Close-up image from NASA's Galileo spacecraft of a portion of Europa's icy surface, cracked in patterns suggesting floating sea ice. (NASA/JPL-Caltech/SETI Institute)
NASA is setting its sights on getting a much closer, deeper look at Jupiter's tantalizing moon, Europa, and the mysterious ocean hidden beneath its icy crust. With two orbital missions already in the works, by NASA and the European Space Agency, NASA is looking further into the future toward a possible mission to put a robot on the surface.
Europa's ocean, which may lie under only a few miles of ice—perhaps only a few hundred feet in some places—may be as deep as 30 miles, and contains more water than in all of Earth's oceans. With the possibility of some form of hydrothermal vents supplying heat and life-supporting chemicals on the ocean's floor, like those on Earth, the tiny moon has become one of the hottest subjects in the search for extraterrestrial life in the solar system.
In advance of issuing a call for formal proposals, NASA is priming the scientific community to begin thinking about what set of scientific instruments should be included on a lander. Ultimately, ten proposals will be selected to proceed to a competitive concept study, which carries funding of $1.5 million for each selected group, who will have a year to submit their technical proposals.
Most recently, the Hubble Space Telescope detected plumes of water vapor erupting from Europa's surface, further wetting scientists' appetites to explore the liquid realm beneath.
Europa was discovered by Galileo in January 1610, along with three other large moons, the "Galileans." Through a small telescope like Galileo's, they appear as mere star-like dots, and for over 300 years that's about all that humans could see of them. Only when the first robotic probe, Pioneer 10, passed through the Jupiter system did we get a closer picture.
Envisioning the Lander
How would you design a robot to probe Europa's deep dark waters from a landing site on the icy surface above? That's the primary framing question for any competitive design concept. NASA will only select proposals that address specific scientific goals—namely, to look for evidence of life and a habitable environment in Europa's ocean.
What instruments would you include? Ground-penetrating radar to survey structures in the moon's crust? Chemical detectors to sniff for water vapor and other volatiles that may seep up from the ocean? Motion sensors to measure the movements of floating ice? Sensitive microphones to listen for any sounds penetrating the ice from below? NASA has issued just the right challenge to get imaginations churning….
It's not technically feasible at present to deliver a probe directly to the waters under Europa's ice crust—let alone to the ocean floor tens of miles below that—so a lander will need to do its job without direct visual inspection. Pictures of Europan jellyfish swimming around would be nice—but we can't get a camera down there yet. It's difficult enough exploring the depths of Earth's oceans….

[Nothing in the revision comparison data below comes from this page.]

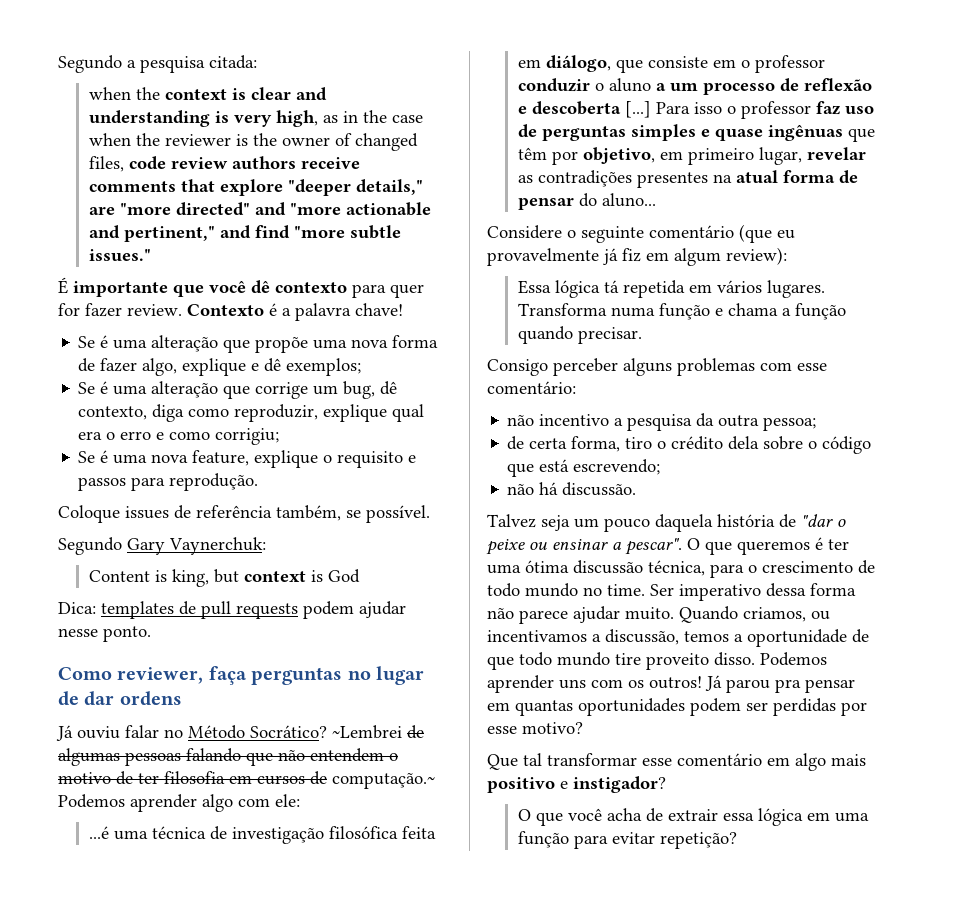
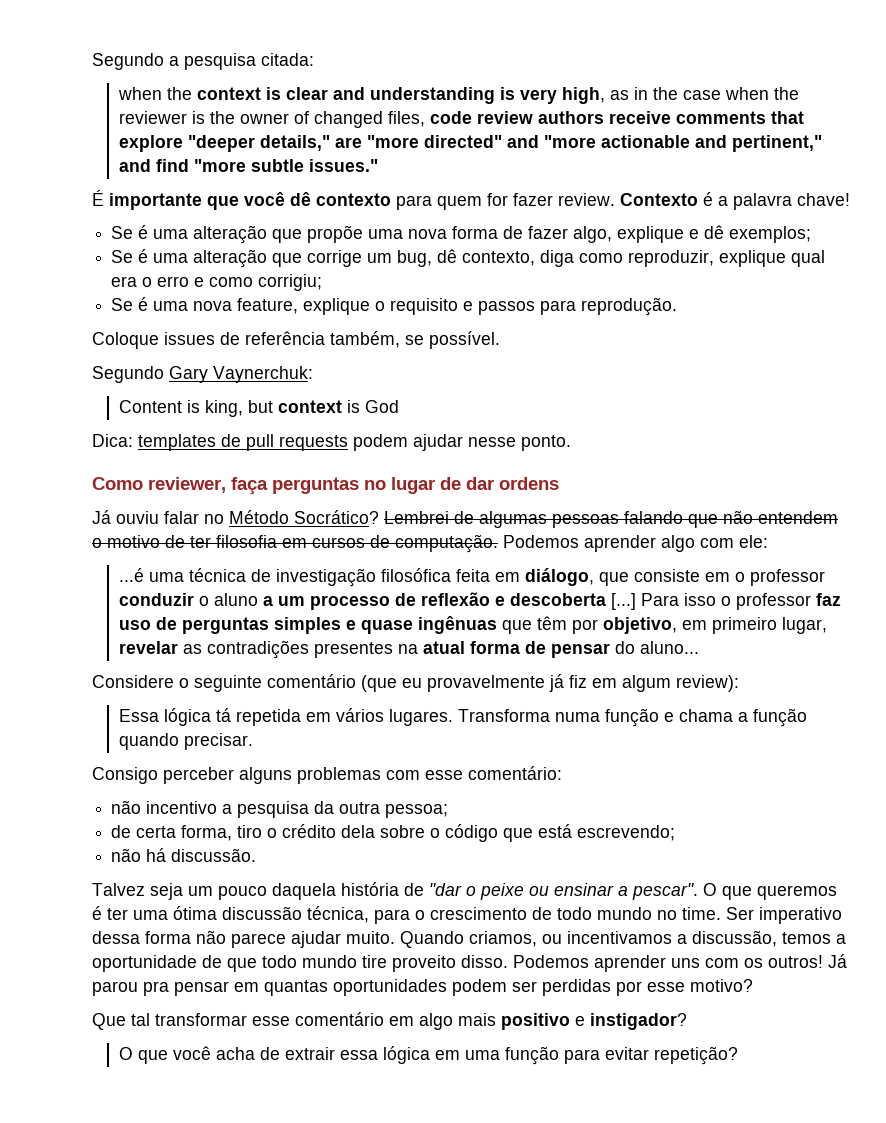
[390,284,424,298] quer -> [437,196,482,210] quem
[332,725,402,739] ~Lembrei -> [384,511,449,524] Lembrei
[332,772,435,789] computação.~ -> [395,534,498,553] computação.

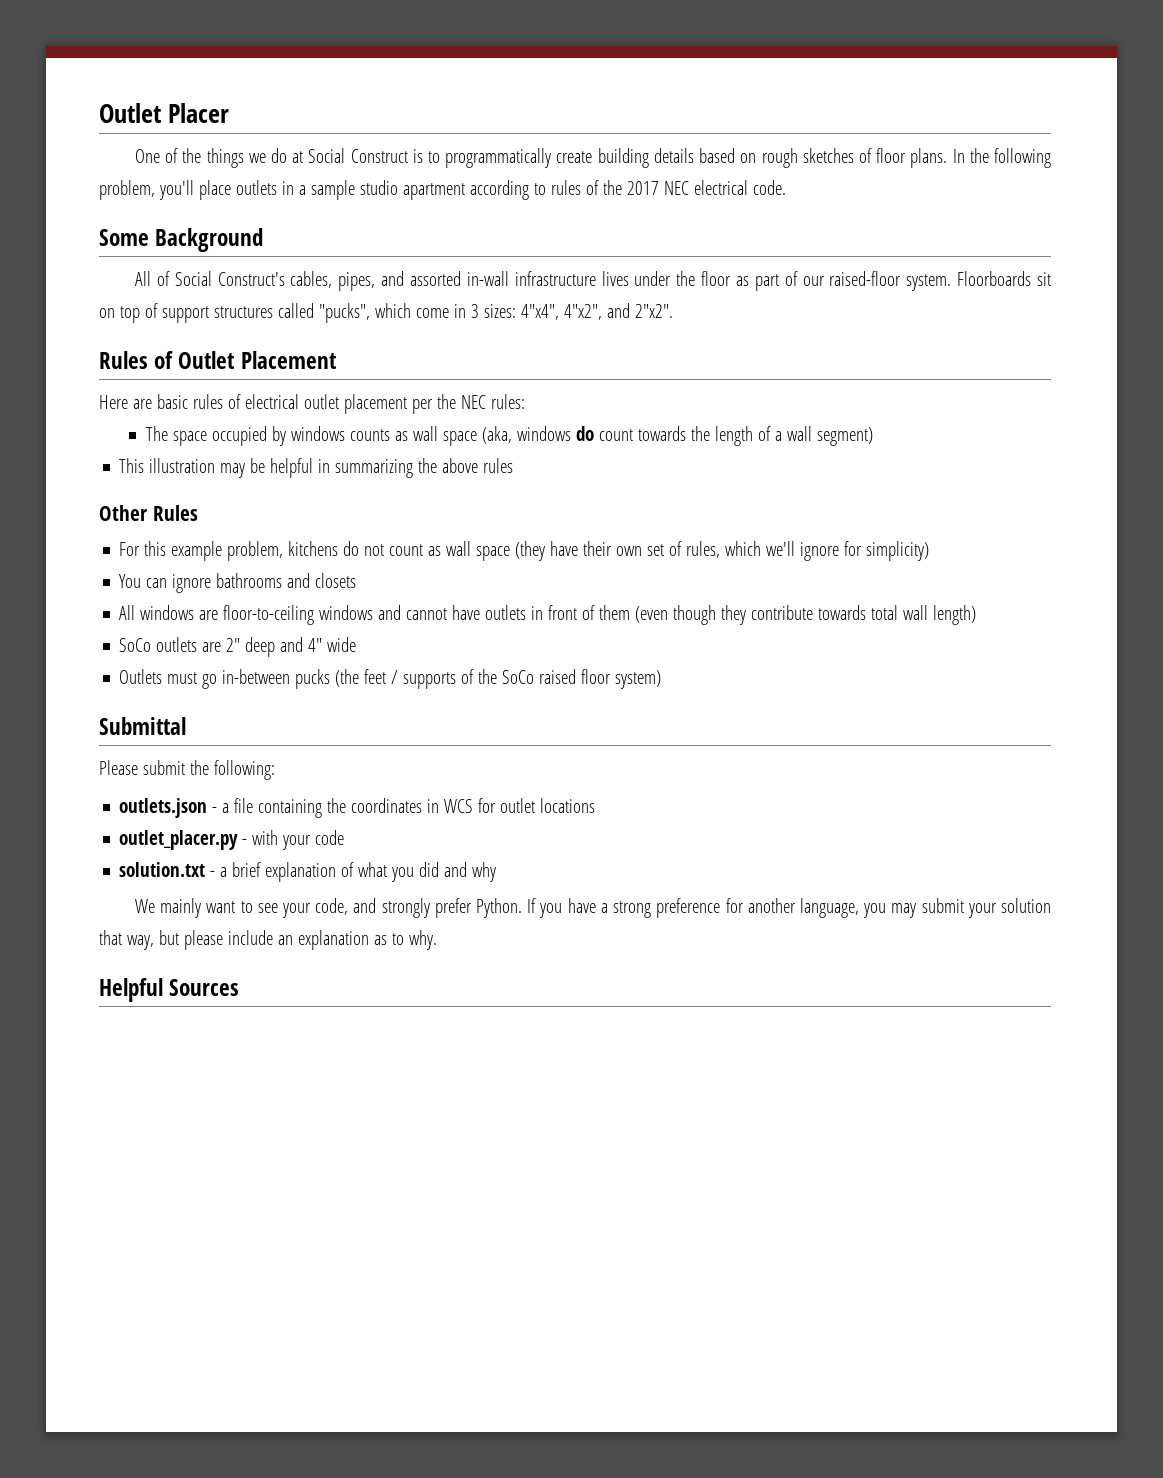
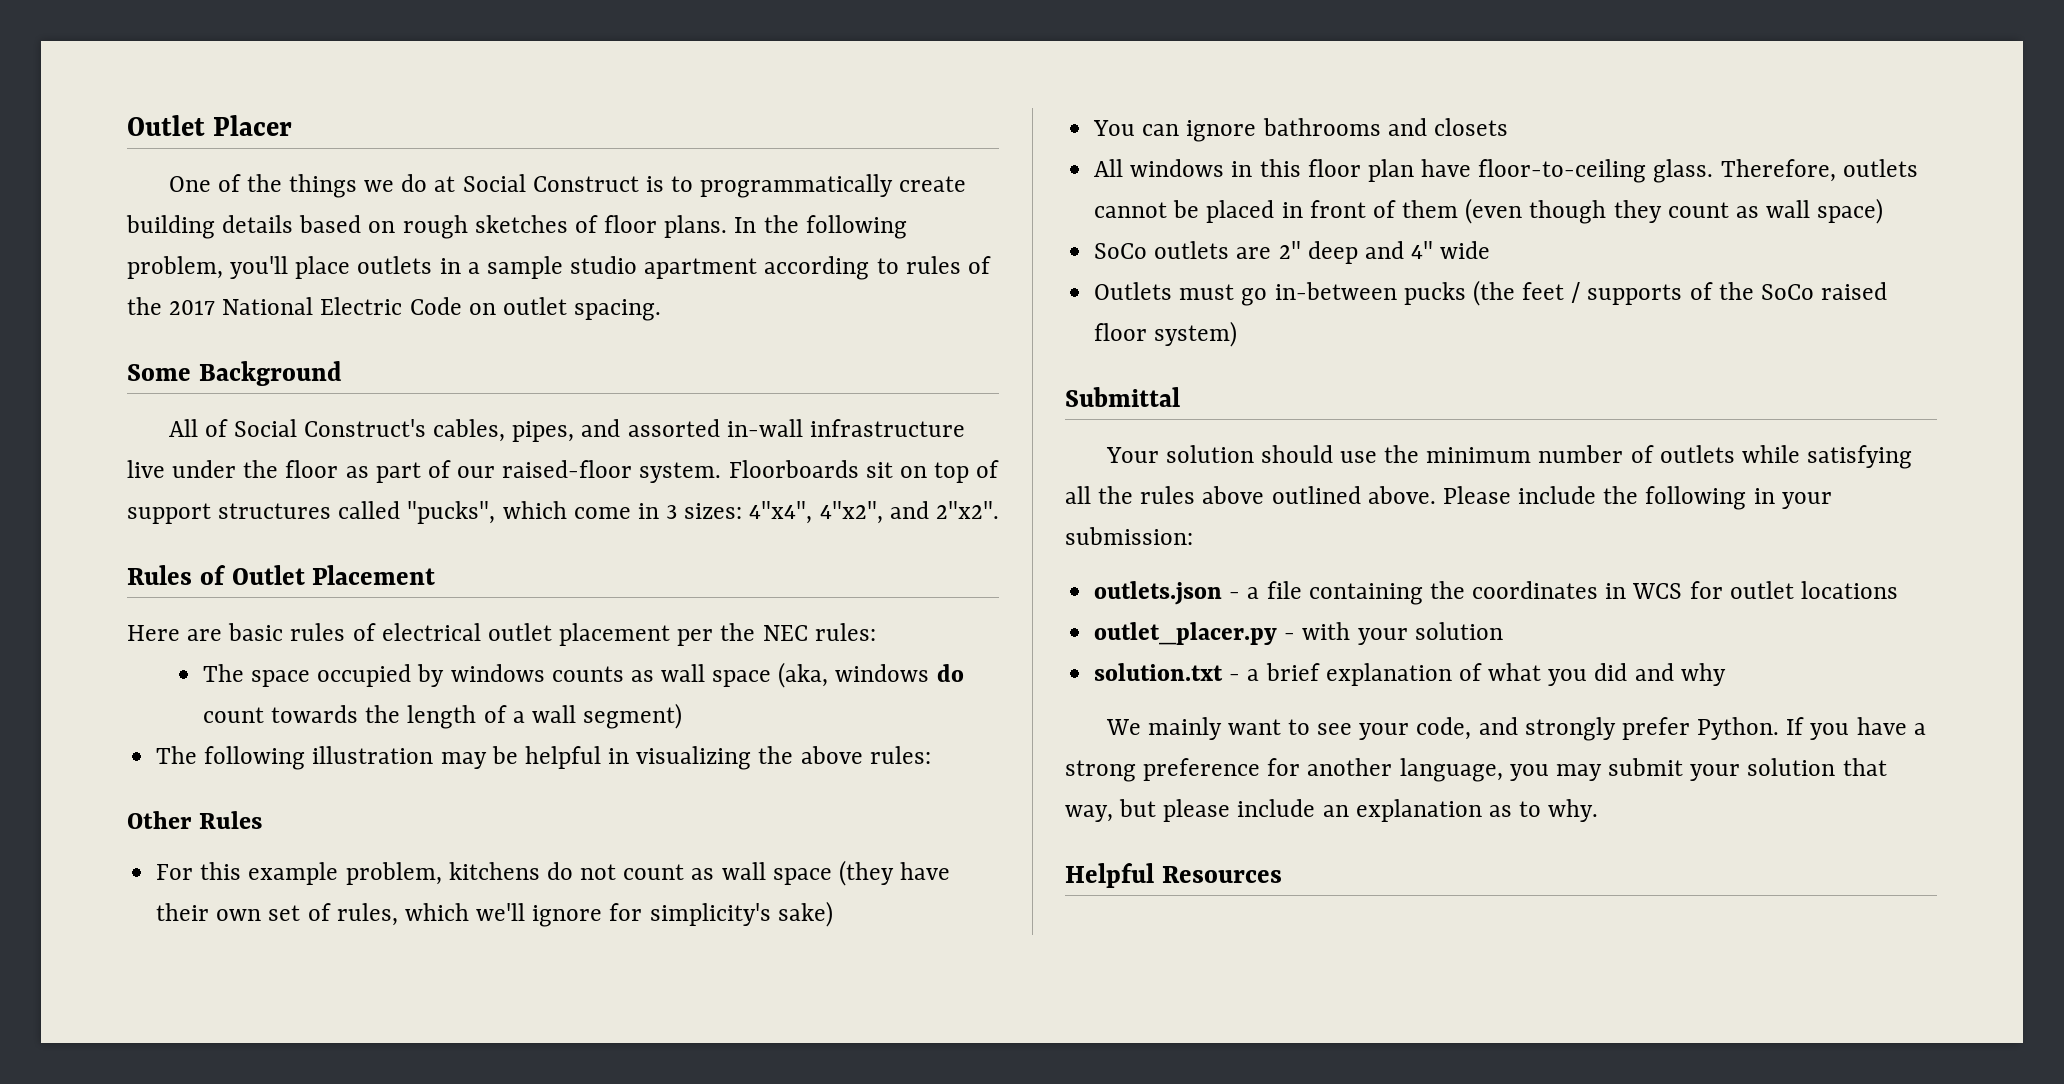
[663,180,786,195] NEC electrical code. -> [222,297,662,321] National Electric Code on outlet spacing.
[601,271,629,286] lives -> [127,460,165,478] live
[119,458,145,473] This -> [156,746,306,770] The following
[335,459,414,478] summarizing -> [636,746,752,770] visualizing
[483,458,514,473] rules -> [869,746,931,764] rules:
[866,541,930,561] simplicity) -> [649,901,833,927] simplicity's sake)
[199,605,527,625] are floor-to-ceiling windows and cannot have outlets -> [1231,159,1918,183] [1094,200,1275,223] in this floor plan have floor-to-ceiling glass. Therefore, outlets cannot be placed
[751,605,977,625] contribute towards total wall length) -> [1667,198,1884,224] count as wall space)
[99,760,275,780] Please submit the following: -> [1105,445,1913,469] [1065,486,1832,510] [1065,527,1193,545] Your solution should use the minimum number of outlets while satisfying all the rules above outlined above. Please include the following in your submission:
[315,830,345,845] code -> [1414,622,1503,640] solution
[169,979,240,996] Sources -> [1161,866,1282,883] Resources

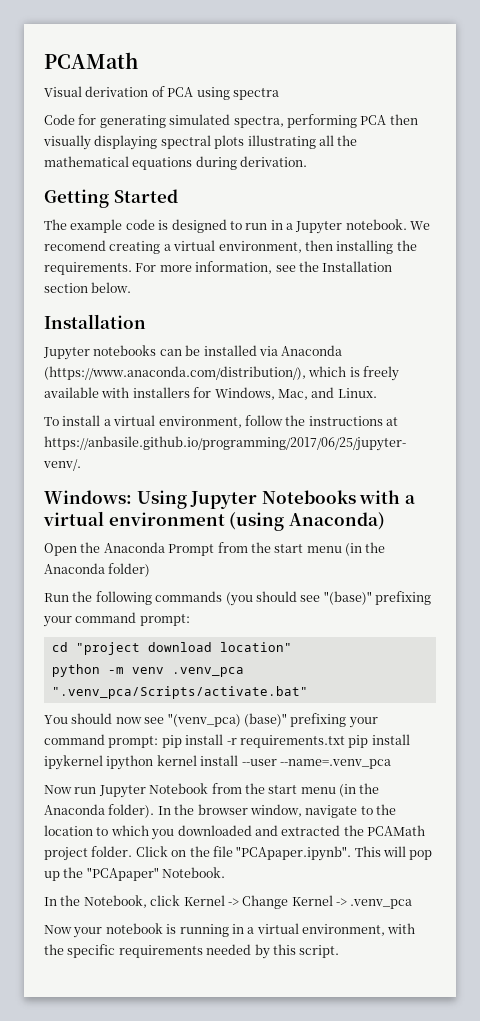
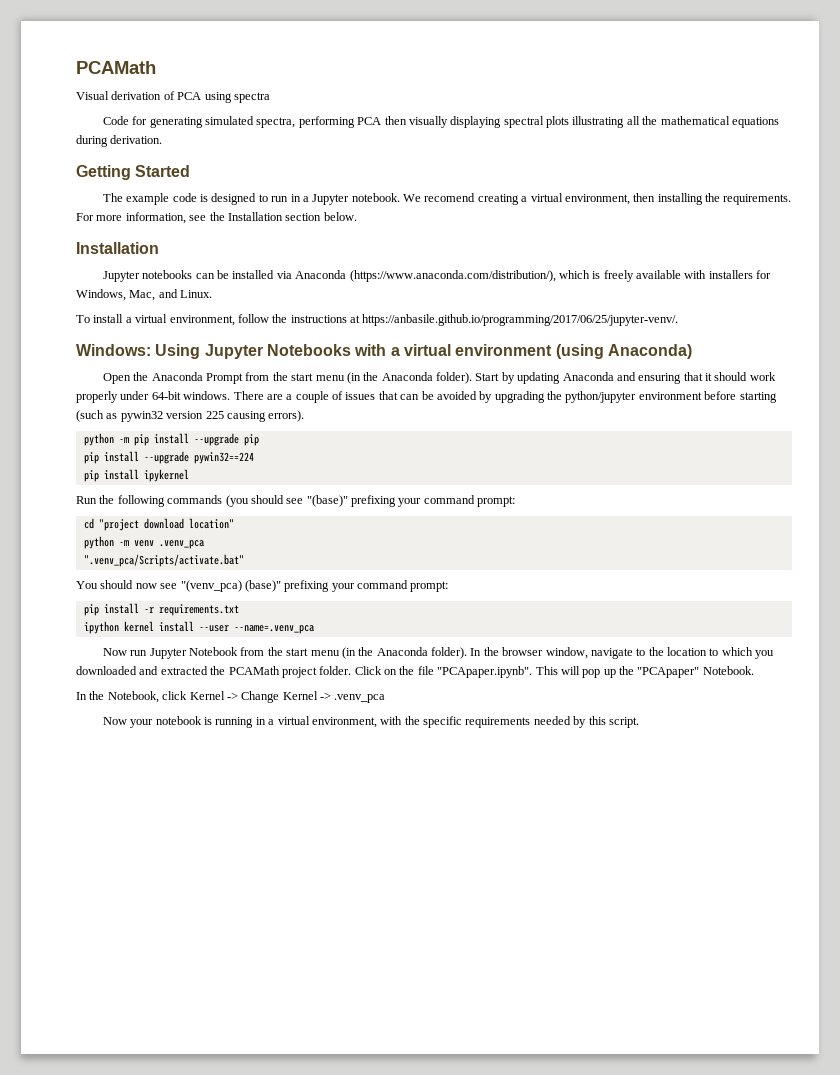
[108,563,151,577] folder) -> [436,372,776,384] [76,391,777,403] [76,410,305,422] [83,433,259,446] [83,451,254,464] [83,469,189,482] folder). Start by updating Anaconda and ensuring that it should work properly under 64-bit windows. There are a couple of issues that can be avoided by upgrading the python/jupyter environment before starting (such as pywin32 version 225 causing errors). // python -m pip install --upgrade pip // pip install --upgrade pywin32==224 // pip install ipykernel
(159, 742) none -> (449, 586) //
[348,734,410,748] [44,755,103,770] pip install ipykernel -> (239, 610) //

What Else Does the Lander Need?
The final design of the lander ultimately will comprise more than the scientific instruments it carries. There will be plenty of engineering challenges and considerations further along in the design process.
Simply landing the probe will require some serious thought. Unlike landings on Venus, Mars, and Saturn's moon Titan, parachutes are not an option since Europa has no atmosphere to help slow a lander down. Some form of rocket-powered descent and soft touchdown might work.
Deciding where to land requires planning as well. A landing site where the ice is thin and the waters relatively near the surface could make it easier for the lander to measure properties of the ocean, but we know very little about the nature of Europa's surface terrain. Other than a few pictures taken by passing spacecraft, Europa is mostly unexplored. Planners should get some guidance from surveys by upcoming missions--NASA's Europa Clipper and ESA's "JUICE"—but right now the icy moon is terra incognita.
Another design consideration is a lander's end-of-mission disposition. The Galileo spacecraft was deliberately incinerated in Jupiter's atmosphere at the close of its mission, to prevent it from crashing into a moon like Europa and contaminating a potentially life-bearing environment with any biological material that may have hitched a ride with the spacecraft. Even if the lander were completely sterilized, an outer space version of environmental "green" responsibility seems like a good idea.
Scientists preparing concept proposals don't need to concern themselves with the robot's landing or safe-self-destruct modes right now--just its scientific capabilities. Now is the time for dreaming up how the lander might tell us what, if anything, is swimming in the waters of Europa.